Search code examples
pythonamazon-ec2web-scrapingnohupxvfb

Nohup run silenium webscraper in Ubuntu ec2


I have a web scraper that uses selenium which I want to run on my Ubuntu EC2 in the background event after I log out, so I am trying to use nohup. The current code I have is:

webscrape.py:

from pyvirtualdisplay import Display
from selenium import webdriver
from selenium.webdriver.common.keys import Keys
from selenium.webdriver.common.by import By
from selenium.webdriver.support.ui import WebDriverWait # available since 2.4.0
from selenium.webdriver.support import expected_conditions as EC 

def main():

    display = Display(visible=0, size=(800, 600))
    display.start() #starts vitual display

    driver = webdriver.Firefox()

    ...do the webscraping...

    driver.close()
    display.stop()

if __name__ == "__main__": main()

When I am logged in my EC2 and do python webscrape.py it runs normally. However, when I do nohup python webscrape.py and log out it stops. In the nohup.out log I get the following error:

Traceback (most recent call last):
  File "/usr/local/lib/python2.7/dist-packages/Cruz/Scripts/WebScrape/google_brand_web_scraper.py", line 175, in <module>
    if __name__ == "__main__": main()
  File "/usr/local/lib/python2.7/dist-packages/Cruz/Scripts/WebScrape/google_brand_web_scraper.py", line 120, in main
    website = GoogleBrandWebsiteScraper().brand_url_pull_from_google(i,driver) # get website for a brand
  File "/usr/local/lib/python2.7/dist-packages/Cruz/Scripts/WebScrape/google_brand_web_scraper.py", line 34, in brand_url_pull_from_google
    s = BeautifulSoup(driver.page_source)
  File "/usr/local/lib/python2.7/dist-packages/selenium/webdriver/remote/webdriver.py", line 436, in page_source
    return self.execute(Command.GET_PAGE_SOURCE)['value']
  File "/usr/local/lib/python2.7/dist-packages/selenium/webdriver/remote/webdriver.py", line 171, in execute
    response = self.command_executor.execute(driver_command, params)
  File "/usr/local/lib/python2.7/dist-packages/selenium/webdriver/remote/remote_connection.py", line 349, in execute
    return self._request(command_info[0], url, body=data)
  File "/usr/local/lib/python2.7/dist-packages/selenium/webdriver/remote/remote_connection.py", line 379, in _request
    self._conn.request(method, parsed_url.path, body, headers)
  File "/usr/lib/python2.7/httplib.py", line 973, in request
    self._send_request(method, url, body, headers)
  File "/usr/lib/python2.7/httplib.py", line 1007, in _send_request
    self.endheaders(body)
  File "/usr/lib/python2.7/httplib.py", line 969, in endheaders
    self._send_output(message_body)
  File "/usr/lib/python2.7/httplib.py", line 829, in _send_output
    self.send(msg)
  File "/usr/lib/python2.7/httplib.py", line 791, in send
    self.connect()
  File "/usr/lib/python2.7/httplib.py", line 772, in connect
    self.timeout, self.source_address)
  File "/usr/lib/python2.7/socket.py", line 571, in create_connection
    raise err
socket.error: [Errno 111] Connection refused

So, apparently me logging out messes something up. Any hints appreciated.


Solution

  • You may want to try screen. I'm not familiar with nohup to be able to figure out the issue you're having there, but screen should work.
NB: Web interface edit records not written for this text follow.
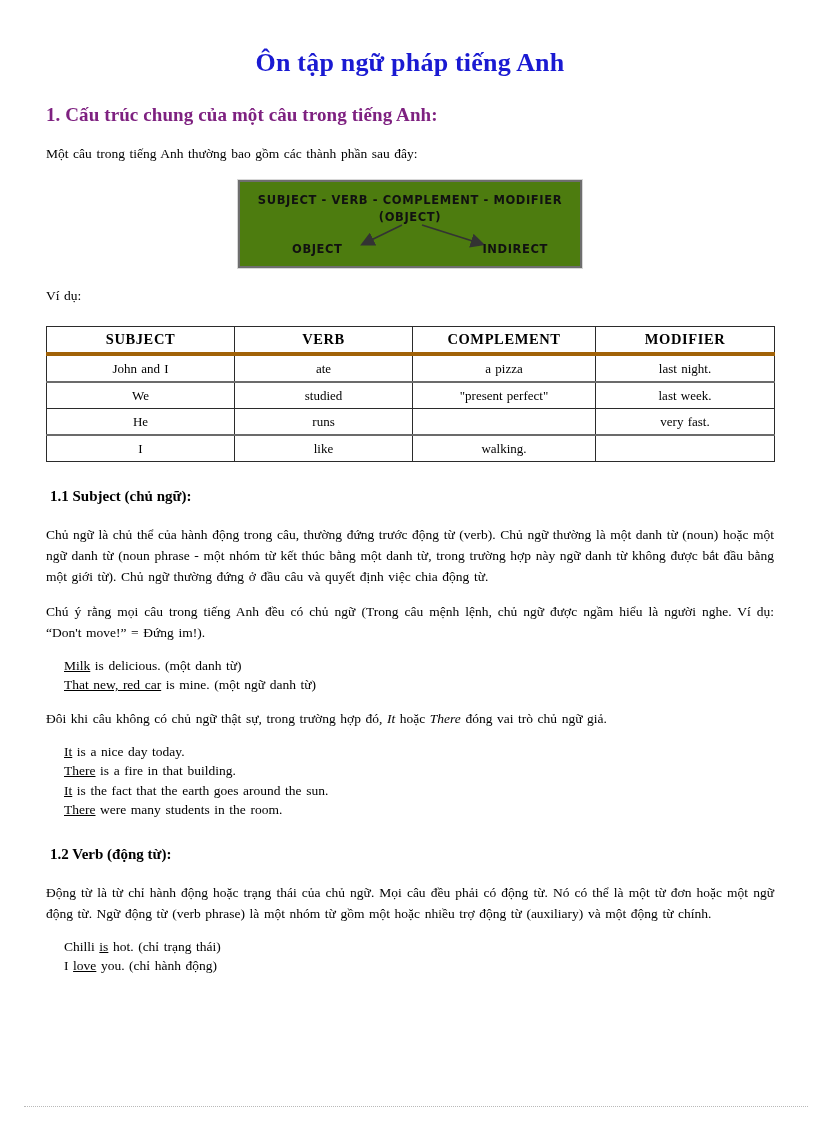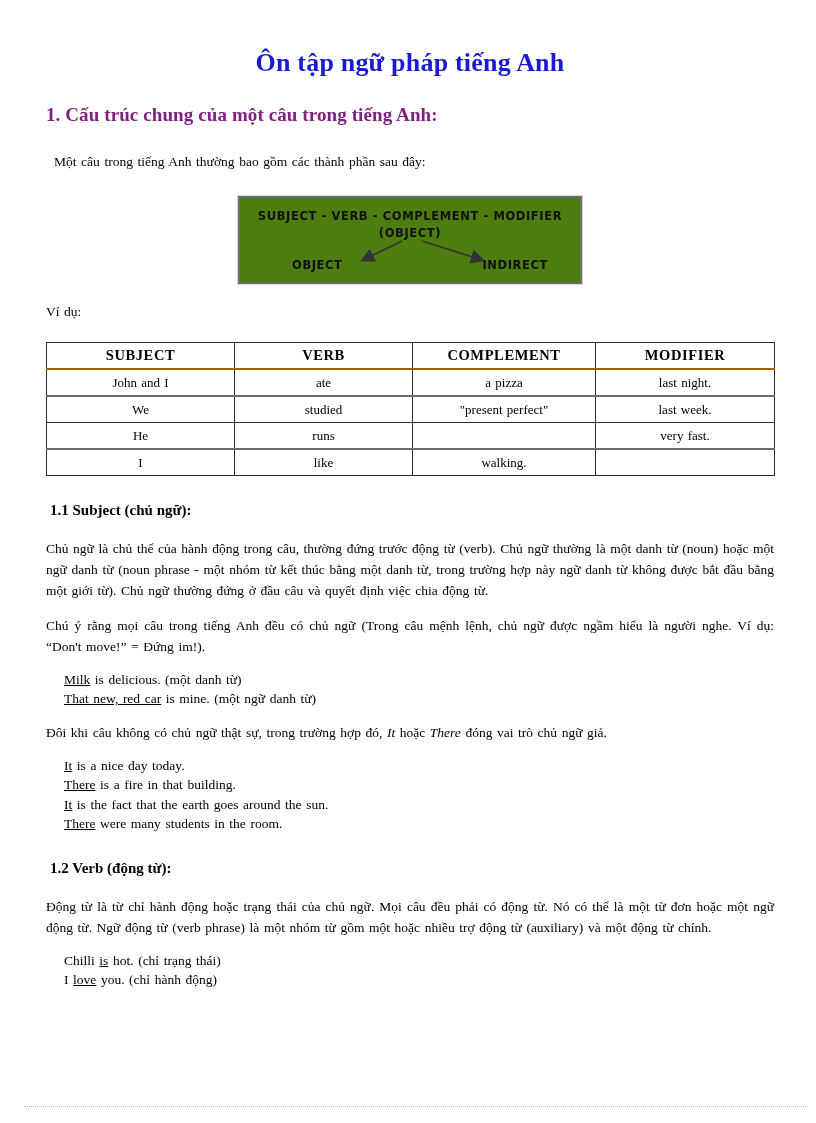--- a/index.html
+++ b/index.html
@@ -71,7 +71,7 @@
   }
   .lead {
     font-size: 13.5px;
-    margin: 8px;
+    margin: 0;
     padding-top: 20px;
     word-spacing: 1.2px;
   }

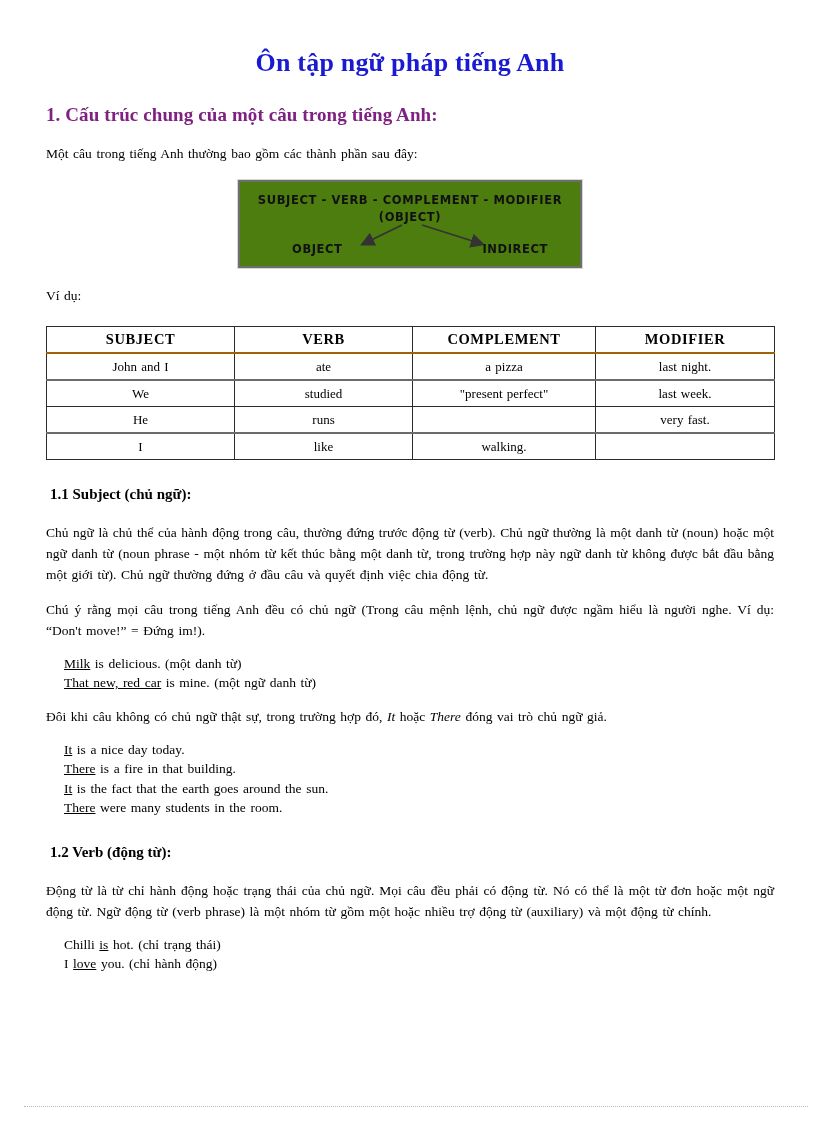--- a/index.html
+++ b/index.html
@@ -168,7 +168,7 @@
     font-size: 14.5px;
     font-weight: bold;
     letter-spacing: 0.6px;
-    border-bottom: 2px solid #a16207;
+    border-bottom: 4px solid #a16207;
   }
   table.grammar td {
     font-size: 13px;

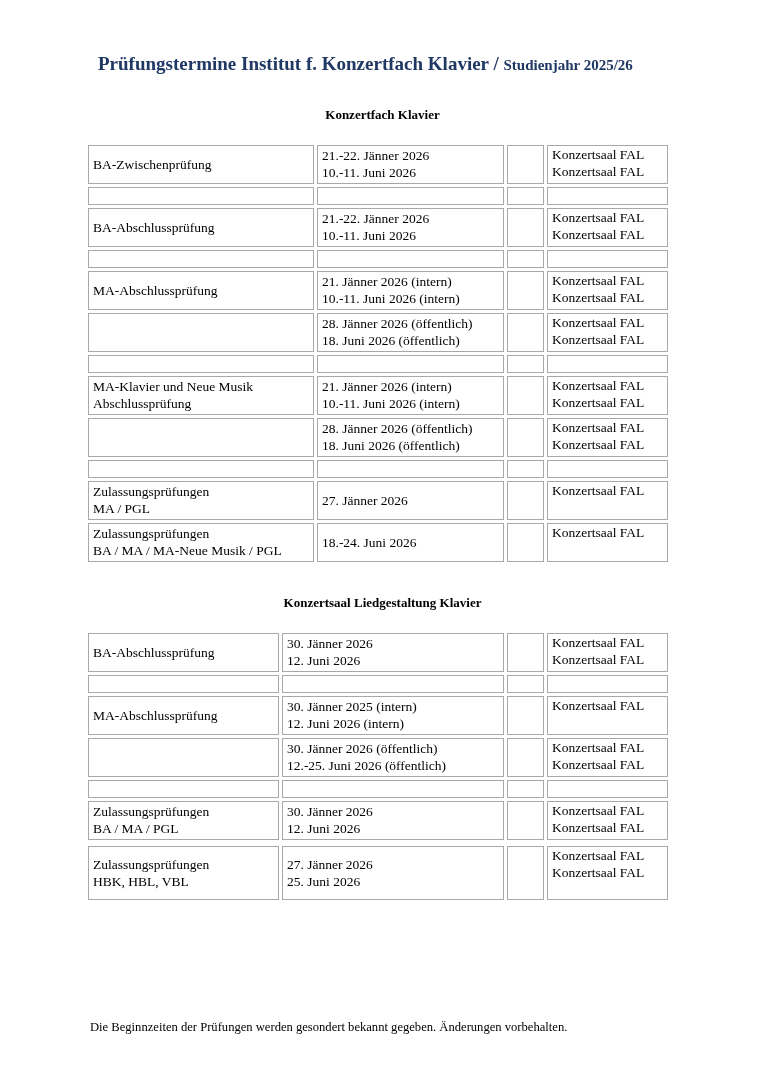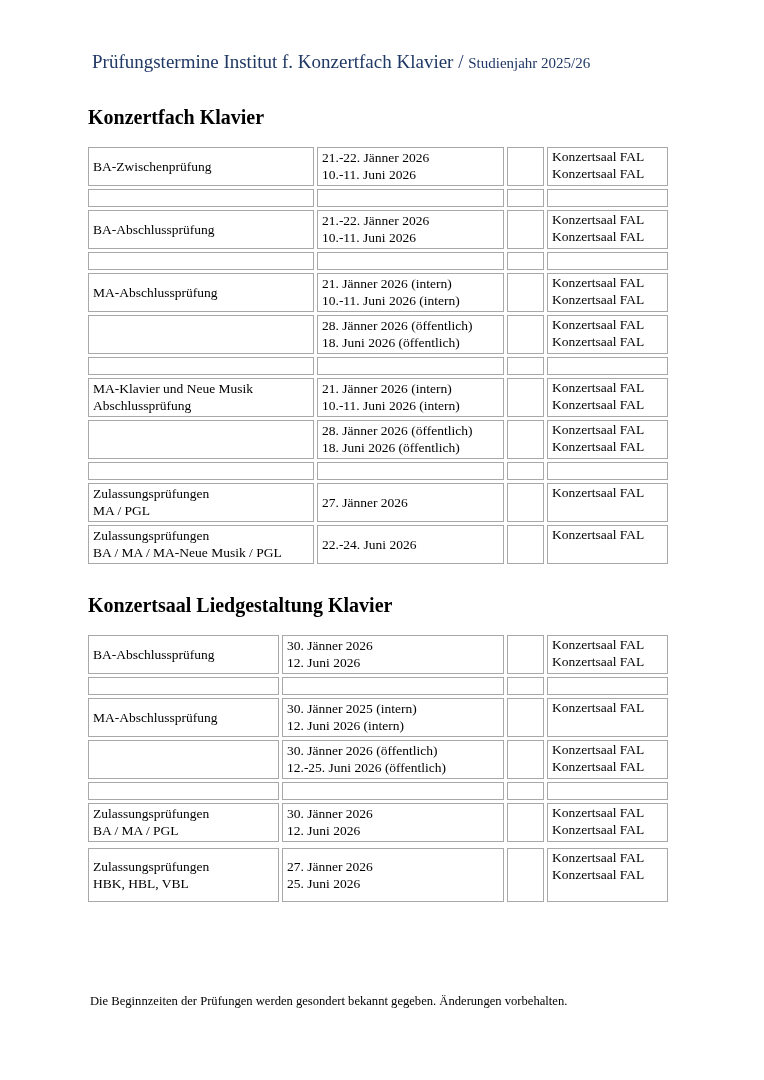--- a/index.html
+++ b/index.html
@@ -24,12 +24,12 @@
     padding: 42px 87px 0 88px;
   }
   .title {
-    margin: 4px;
+    margin: 10px;
     font-size: 19px;
-    font-weight: normal;
+    font-weight: bold;
     color: var(--title-color);
     white-space: nowrap;
-    line-height: 32px;
+    line-height: 24px;
   }
   .title .sub {
     font-size: 15px;

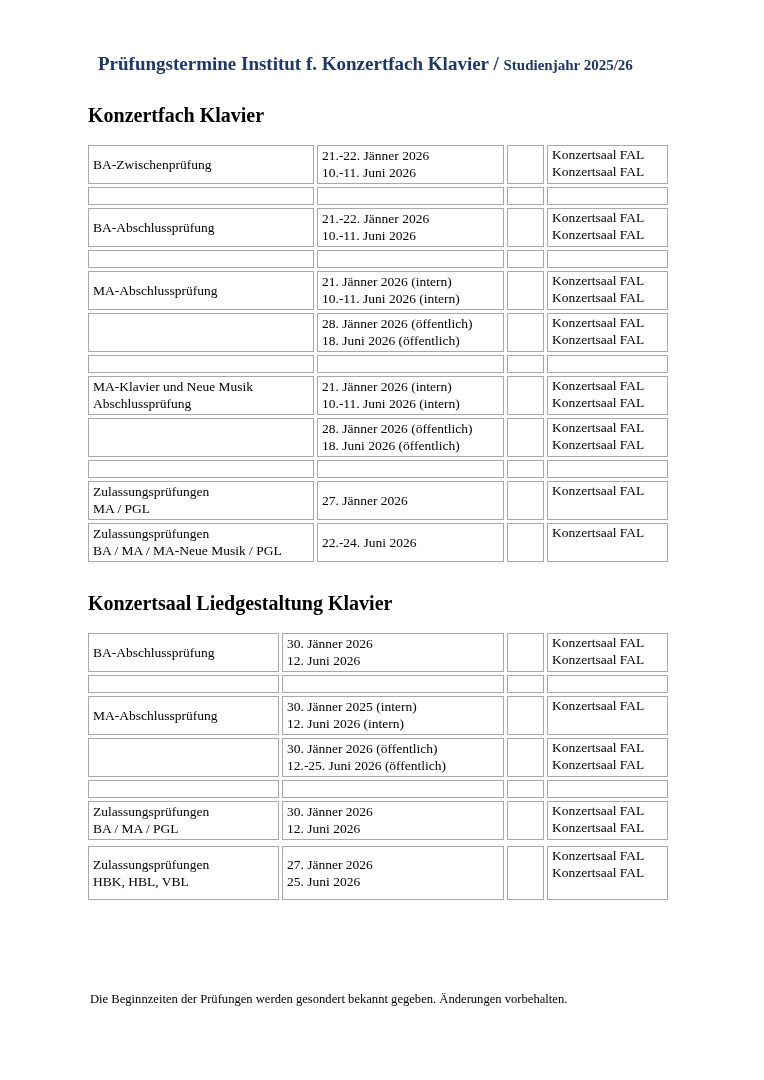--- a/index.html
+++ b/index.html
@@ -35,12 +35,13 @@
     font-size: 15px;
   }
   .section-heading {
-    font-size: 20px;
+    font-size: 13px;
     font-weight: bold;
     color: var(--text-color);
     margin: 27px 0 16px 0;
     line-height: 22px;
     max-width: 590px;
+    text-align: center;
   }
   table.schedule {
     border-collapse: separate;

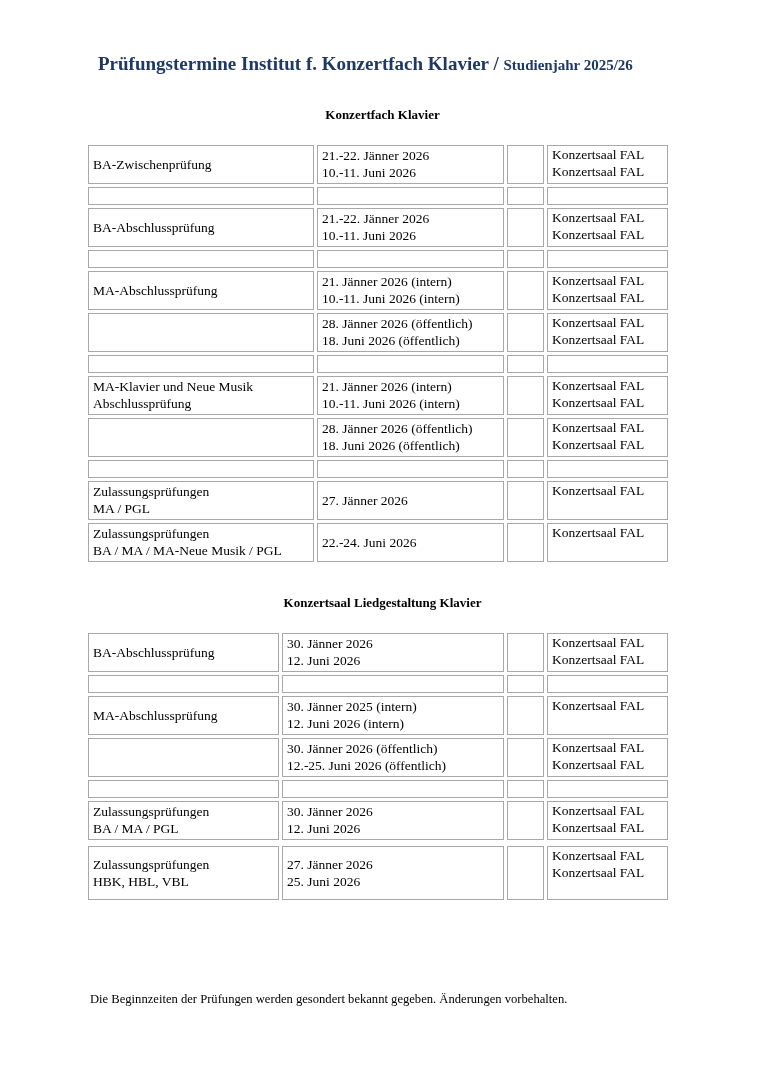--- a/index.html
+++ b/index.html
@@ -177,7 +177,7 @@
           <tr class="data">
             <td>Zulassungsprüfungen
 BA / MA / MA-Neue Musik / PGL</td>
-            <td>22.-24. Juni 2026</td>
+            <td>18.-24. Juni 2026</td>
             <td></td>
             <td>Konzertsaal FAL</td>
           </tr>

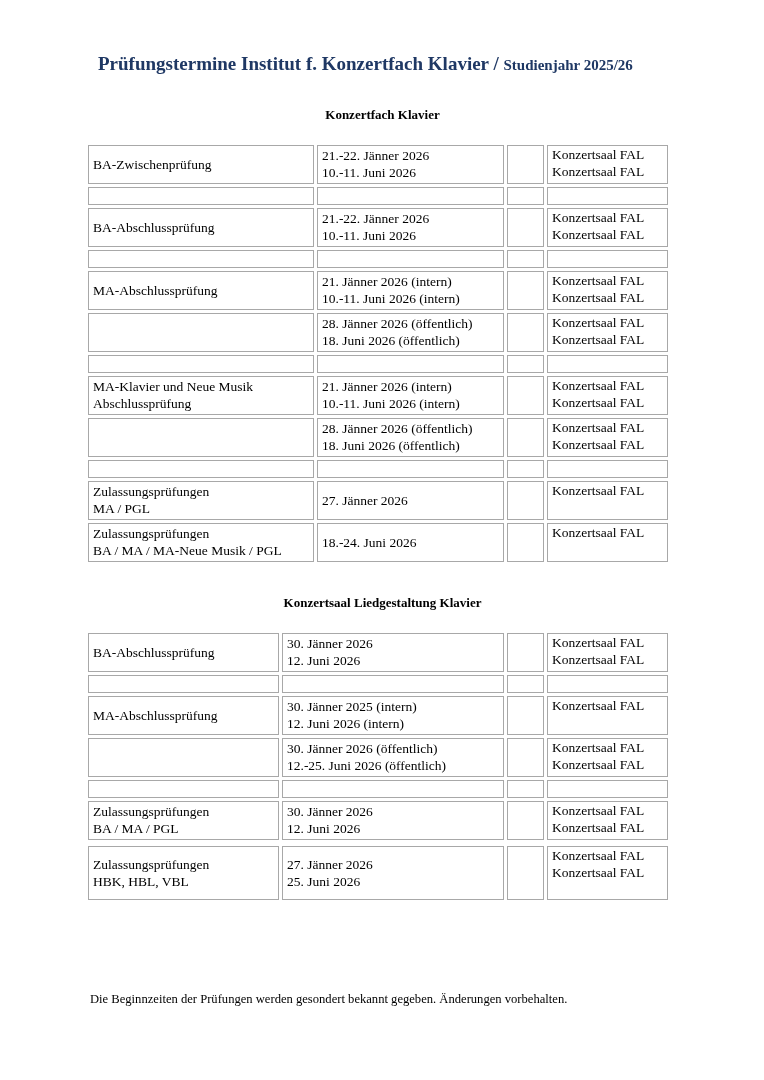--- a/index.html
+++ b/index.html
@@ -72,7 +72,7 @@
   table.cols-b col.c2 { width: 37px; }
   table.cols-b col.c3 { width: 121px; }
   .footer-note {
-    margin-top: 88px;
+    margin-top: 116px;
     font-size: 12.6px;
     line-height: 16px;
     margin-left: 2px;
    1. You run screen to create a new terminal that you can do your work in.
    2. Run your code
    3. hit Ctrl + a followed by d to detach from that terminal (it will stay running in the background).
    4. Running screen -r will re-attach to that terminal.

    When you're "detached" from a terminal you can disconnect from a system and that detached terminal will continue running. So, between steps 3 and 4 you can disconnect.